Oliver Stone: Crackpot Conspiracist


Having crackpot political views doesn't prevent someone from making good movies. Pioneer director D.W. Griffith demeaned blacks and glorified the Ku Klux Klan. In Hollywood in the 1930s, there were a substantial number of Communists who tried (with very little success) to sneak anti-capitalist content past staunchly pro-capitalist studio heads. Also in the 30s Leni Riefenstahl shot "Triumph of the Will," a brillant paean to Nazism. So the fact that Oliver Stone (right, above) holds some extreme and bizarre political opinions doesn't mean that films like "Wall Street" and "JFK" are bad movies.

But if one can admire the artistry of crackpot filmmakers, one can also be careful not to confuse their personal vision with social reality.

This caution is particularly relevant with Stone.
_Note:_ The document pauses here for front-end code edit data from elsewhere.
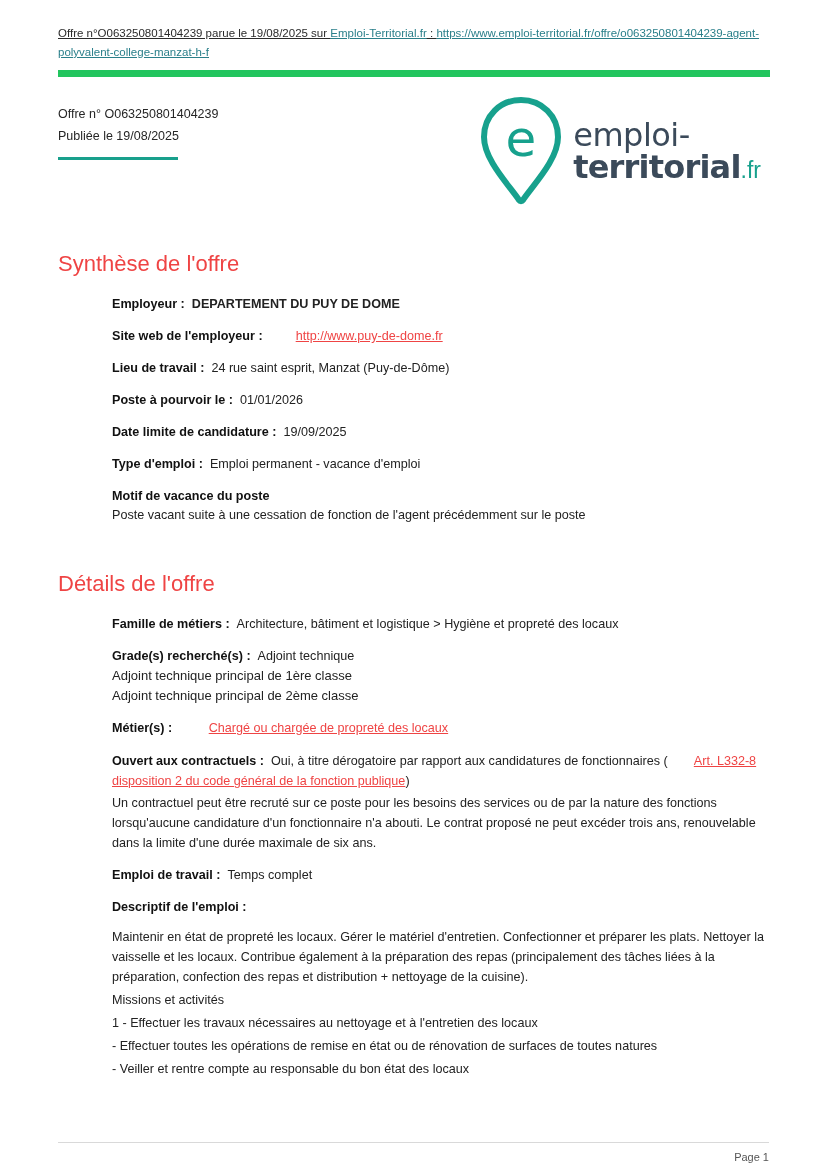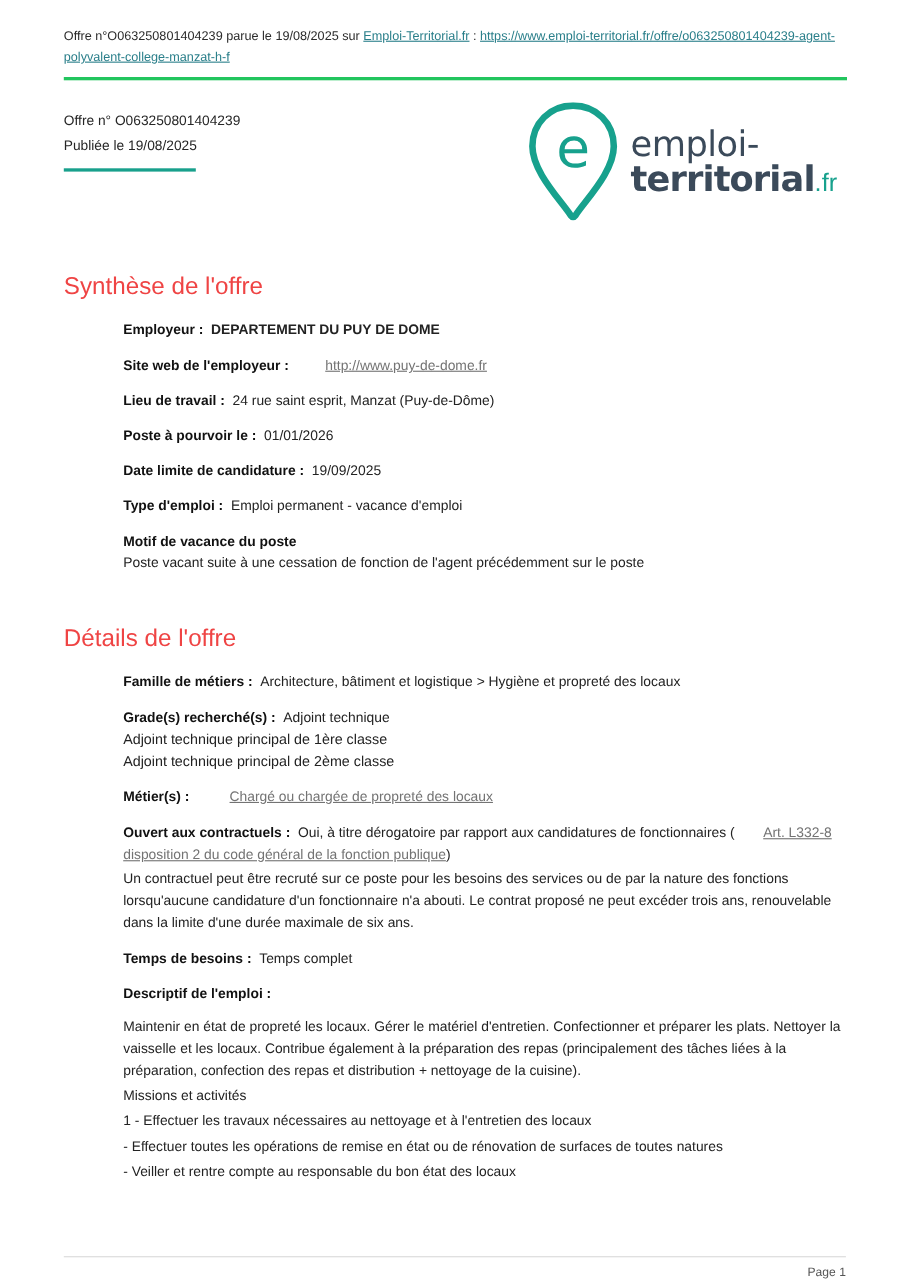"Offre n°O063250801404239 parue le" .source-line { border-bottom: 3px solid #22c55e -> 7px solid #22c55e; text-decoration: none -> underline }
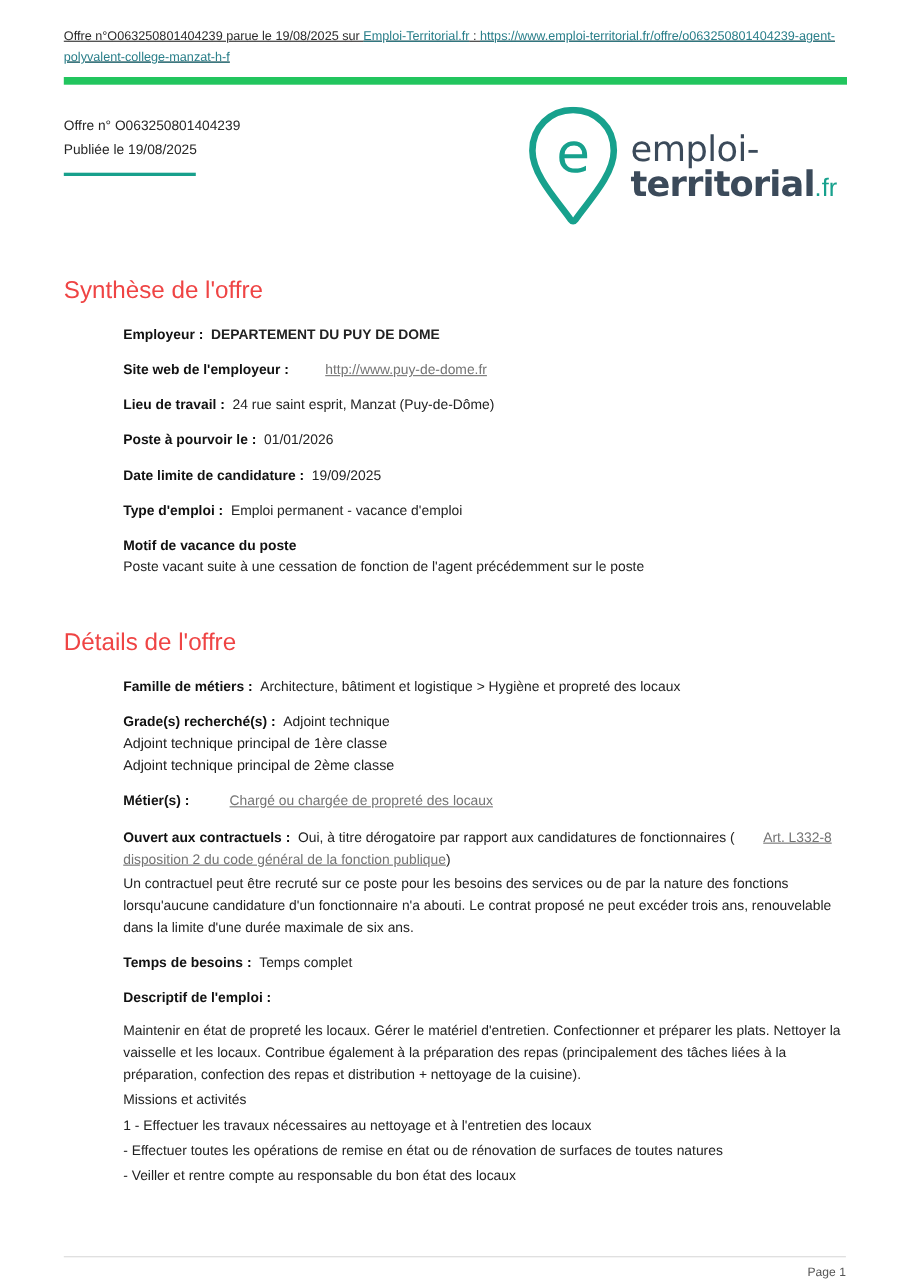"http://www.puy-de-dome.fr" .row a, .inline-link { color: #737373 -> #ef4444 }
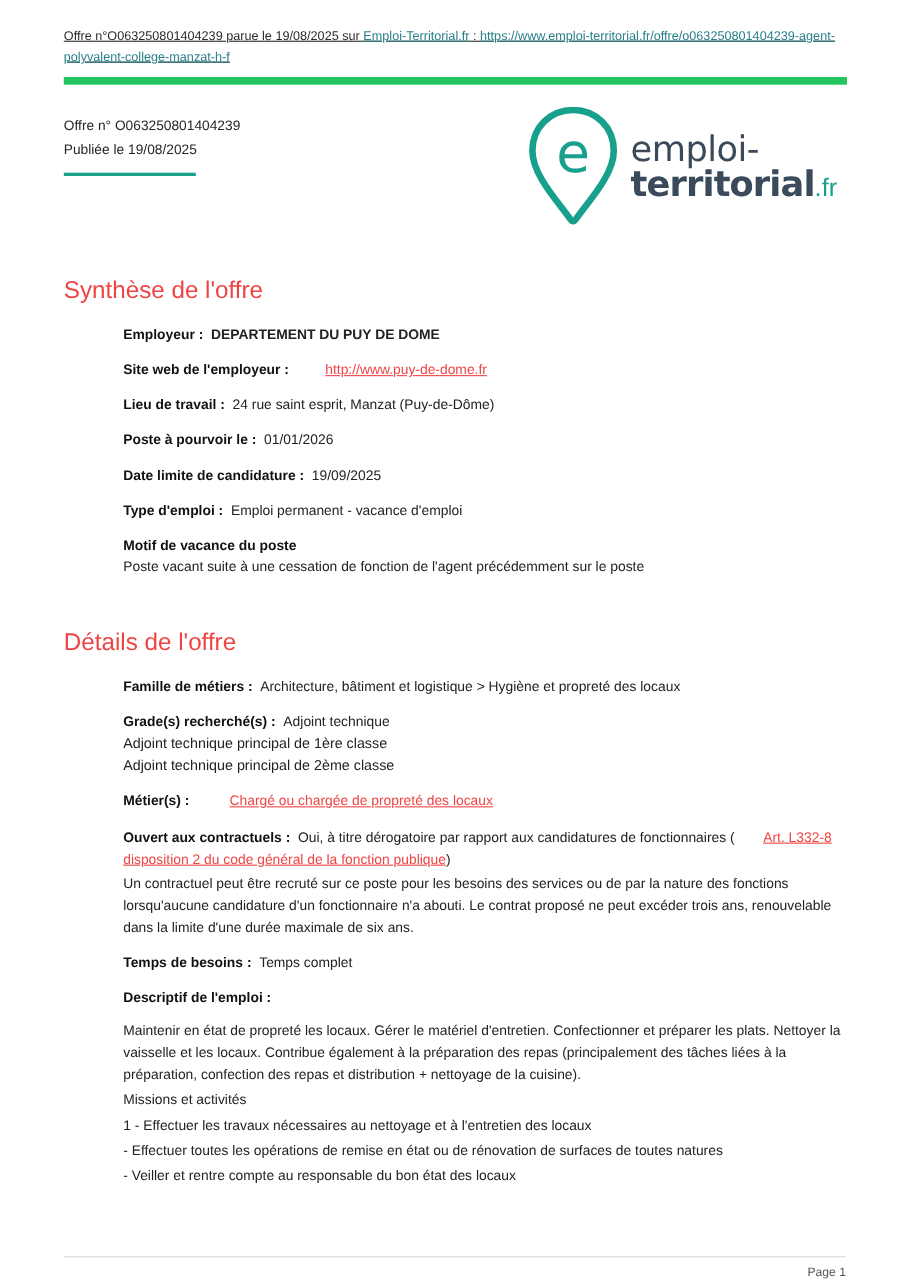"Temps de besoins :" span.lbl { text: Temps de besoins -> Emploi de travail }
In the wake of the September 11, 2001 terrorist attacks, he revealed a rather disturbing worldview. While most Americans were appalled by the attacks, Oliver Stone apologized for the terrorists by blaming large U.S. media companies.

At an HBO Films panel on "Making Movies That Matter," Oliver Stone opined that huge corporations that make mediocre movies are part of what made Osama bin Laden plan the Sept. 11 attack. "They control culture," he said of the corporations, in comments quoted in the New Yorker. "They control ideas. And I think the revolt of Sept. 11th was about 'F-- you! F-- your order.' "

The outrage of fellow panelist Christopher Hitchens is often directed at corporations, too, but he had a different view this time. "Excuse me?" he said.

"Revolt? It was state-sponsored mass murder, using civilians as missiles." Hitchens said later he thought Stone was "a moral idiot as well as an intellectual idiot." Stone said later, "This attack was pure chaos, and chaos is energy."  (Source: Leah Garchik, "The Stars Weigh In," San Francisco Chronicle, October 16, 2001.)

As the "war on terrorism" continued with U.S. attempts to find Osama bin Laden and bring him to justice, Stone spoke at Brown University. According to the Brown Alumni Magazine (January/February 2002). Stone derided the entire enterprise as well as the movie industry and the history profession.
“Don’t believe most of the stuff you see in the movies,” Oliver Stone told a Brown audience on December 1. Hollywood, said the director of Platoon and JFK, is controlled by “chickens” and “concentration camp guards.” History books are no better, Stone warned, in a speech that was part of the Ivy Film Festival. “Most historians are ass-kissers and tenure seekers,” he said.

What to believe then? “Believe my stuff,” a paunchy and puffy-eyed Stone said.

Drawing comparisons to Vietnam, Stone accused the U.S. government of withholding the truth about the war in Afghanistan: “Bin Laden was completely protected by the oil companies in this country who told [President] Bush not to go after him because it would piss off the Saudis.” Then, Stone claimed, there’s the cover-up involving ground zero: limbs getting cut off bodies for jewelry, a man walking off with $132 million.

Stone's paranoia and his contempt of history as it is written by professional historians certainly shows in the movie "JFK" which turns the historical record on its head. The shrewd viewer may enjoy the film for its technique, but should remember that Stone sees U.S. politics through a very different lens.